E il romanzo. Sì, quel dannato romanzo che attende da anni. Ha ripreso. L’ho sbloccato. Ci sto lavorando. Ho finalmente un obiettivo per la sua fine. Certo, manca il titolo, giusto per dire. Ma ho un obiettivo. Poi ci sarà da rileggerlo e correggerlo non so quante volte, ma sarà diverso. E poi sarà finito e potrò pensare a cosa farne. Ma quel giorno sarà epocale e ancora non immagino come potrò sentirmi. 

E ovviamente le due pesti e il bestione. Li ho voluti fortemente quando mi sono reso conto di non poter amare me stesso se non avevo di chi prendermi cura. I primi mesi sono stati di paure per la loro salute, quasi sempre totalmente infondate e mosse dalle ferite, di scoperta dei loro caratteri, di conquista delle paure di Sheppard e dell’affetto di Sissi e Sasha. Oggi sono casa. Non è ancora come con Stitch, probabilmente non lo sarà mai, ma li amo comunque. Sono le mie piccole e il mio bestione e ringrazio ogni giorno di essere andato in gattile e averci voluto provare. Ogni giorno.

Non ho idea di cosa porterà questo nuovo anno. Per molti versi mi fa paura. L’incertezza sulle dinamiche lavorative. L’orrore del mondo che si sta formando intorno a noi. La consapevolezza di quanto possa accadere da un momento all’altro. Sono pensieri che mi destabilizzano, su cui cerco (a fatica) di non focalizzarmi ma che minano la mia serenità, con l’avvicinamento a quel mese di dicembre che da troppo tempo, periodicamente, chiede pegno. Quest’anno saranno dieci anni dalla morte di mio padre. Uno da quella di Stitch (lo stesso giorno, per non andarci troppo leggeri). Tre dalla scoperta della malattia di Zen. Non è facile. Non sarà facile.
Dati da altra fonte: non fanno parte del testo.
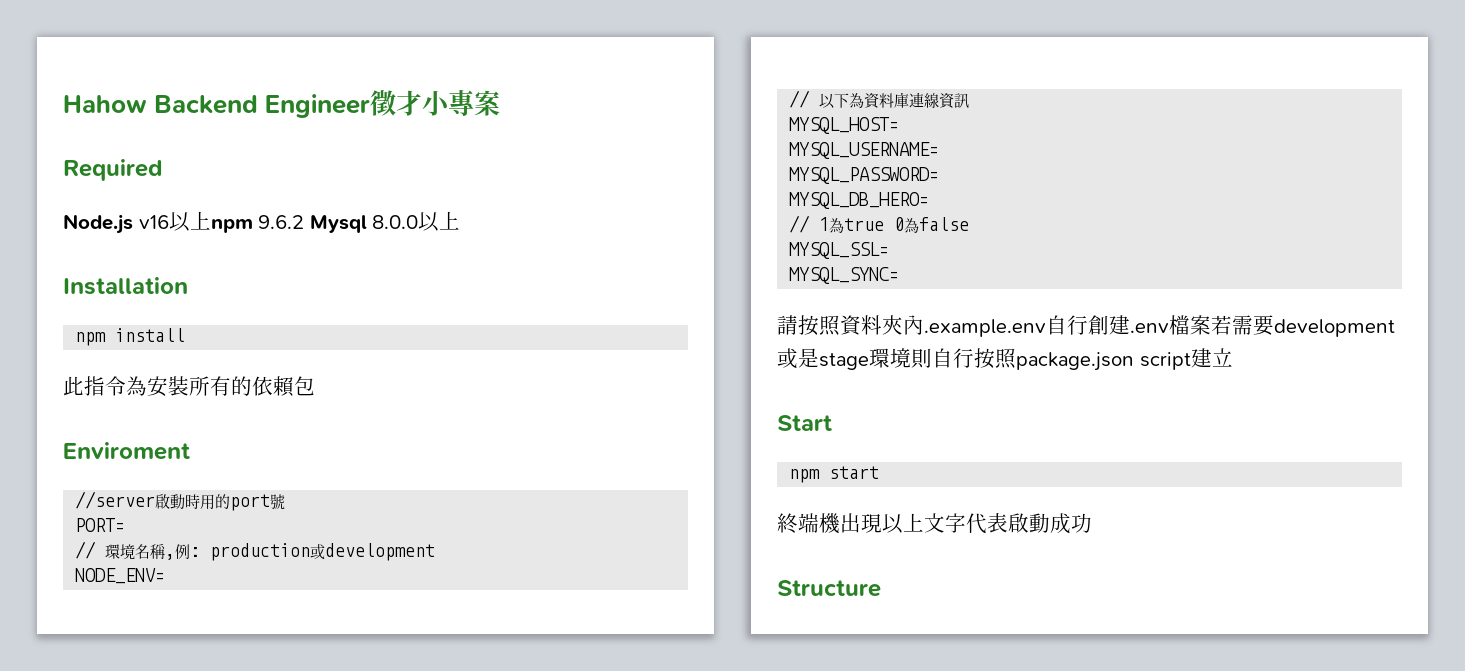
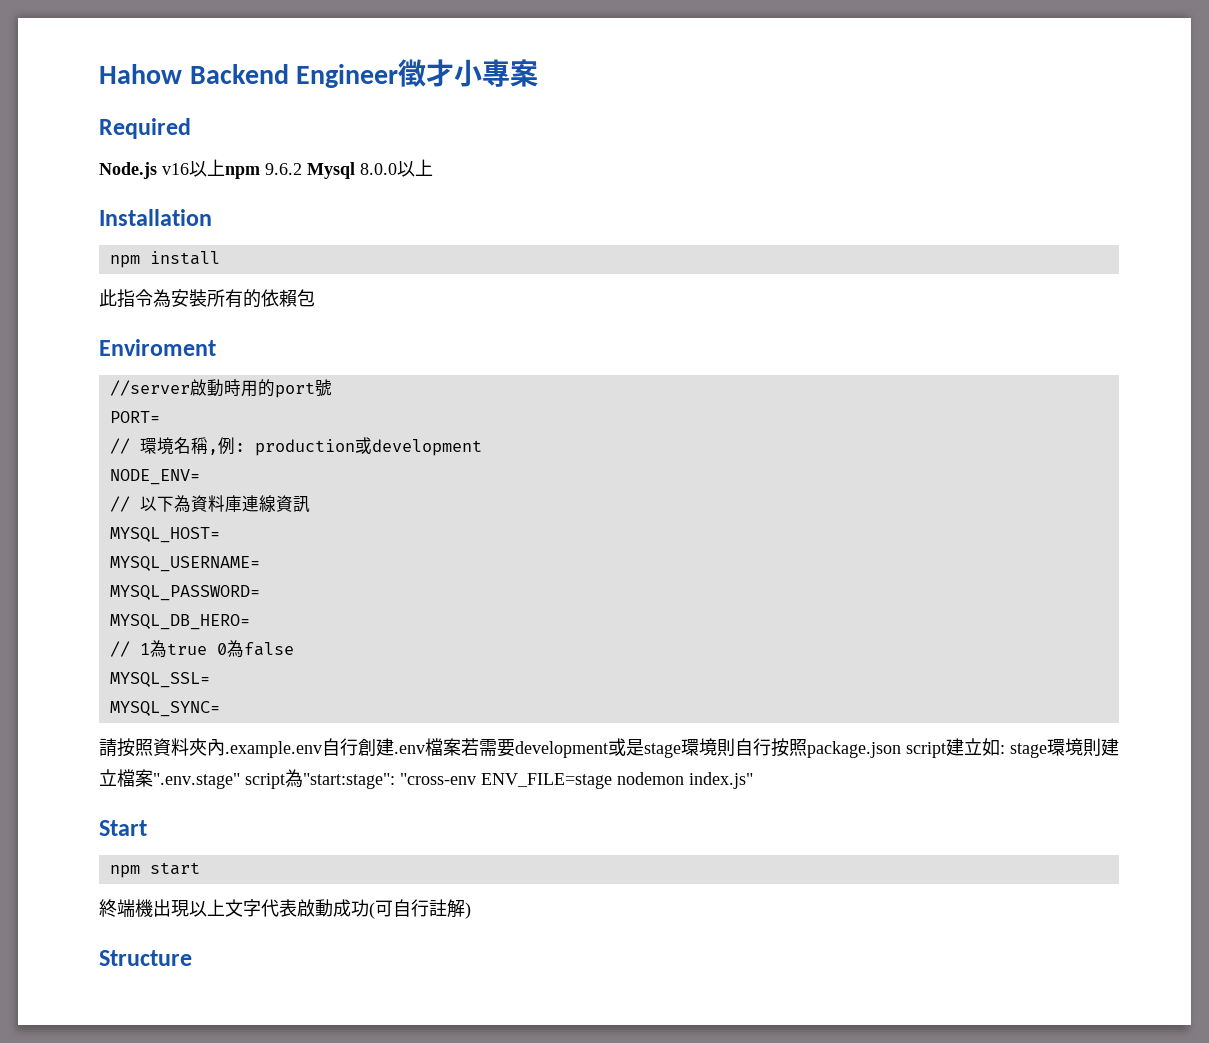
- 請按照資料夾內.example.env自行創建.env檔案若需要development或是stage環境則自行按照package.json script建立
+ 請按照資料夾內.example.env自行創建.env檔案若需要development或是stage環境則自行按照package.json script建立如: stage環境則建立檔案".env.stage" script為"start:stage": "cross-env ENV_FILE=stage nodemon index.js"
- 終端機出現以上文字代表啟動成功
+ 終端機出現以上文字代表啟動成功(可自行註解)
Ma saranno anche i giorni del compleanno di Miss Sauron. Saranno preceduti dal nuovo viaggio a Londra e dal concerto di Katie Melua. Saranno seguiti da un capodanno con amici vicini e altri che non vediamo da troppo. Saranno preceduti da un momento che rappresenterà la chiusura di un cerchio e che, pur essendo mai stato un peso, sarà quanto meno la classica pietra miliare. Saranno caratterizzati dalla mia decisione di prendermi due settimane di vacanza. E poi si vedrà.

Voglio concentrarmi su questo. Devo provarci e devo riuscirci. Perché il brutto arriva, prima o poi, e lo fa senza preannunciarsi e senza che lo si possa prevenire, quasi mai per lo meno. Allora tanto vale gestirlo quando giunge e nel frattempo tenersi stretto quanto di speciale c’è. Perché ce n’è, ce n’è sempre. Tutto sta a ricordarselo. Lo scrivo qui per me. Lo scrivo qui per chiunque ne abbia bisogno. Chissà non serva.

Buona Samhain (anticipato) a tutti.

Aries

Finché potrò continuerò ad osservare. Finché osserverò continuerò ad imparare. Finché imparerò continuerò a crescere. Finché crescerò continuerò a vivere.